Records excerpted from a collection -
______________________________

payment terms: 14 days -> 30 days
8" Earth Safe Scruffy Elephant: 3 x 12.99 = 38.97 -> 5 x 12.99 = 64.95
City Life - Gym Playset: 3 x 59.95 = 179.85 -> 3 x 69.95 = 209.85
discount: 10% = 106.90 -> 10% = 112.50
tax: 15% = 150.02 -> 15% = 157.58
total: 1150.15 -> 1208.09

______________________________

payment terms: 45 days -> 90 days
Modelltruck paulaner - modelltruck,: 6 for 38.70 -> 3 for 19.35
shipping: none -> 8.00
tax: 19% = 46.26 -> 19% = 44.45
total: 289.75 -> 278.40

______________________________

Task brief -
Only the lines above from the one with "City Life - Gym" up to and including the one with "total: 1150.15 -> 1208.09" should be repeated, exactly as written.

Solution for this problem -
City Life - Gym Playset: 3 x 59.95 = 179.85 -> 3 x 69.95 = 209.85
discount: 10% = 106.90 -> 10% = 112.50
tax: 15% = 150.02 -> 15% = 157.58
total: 1150.15 -> 1208.09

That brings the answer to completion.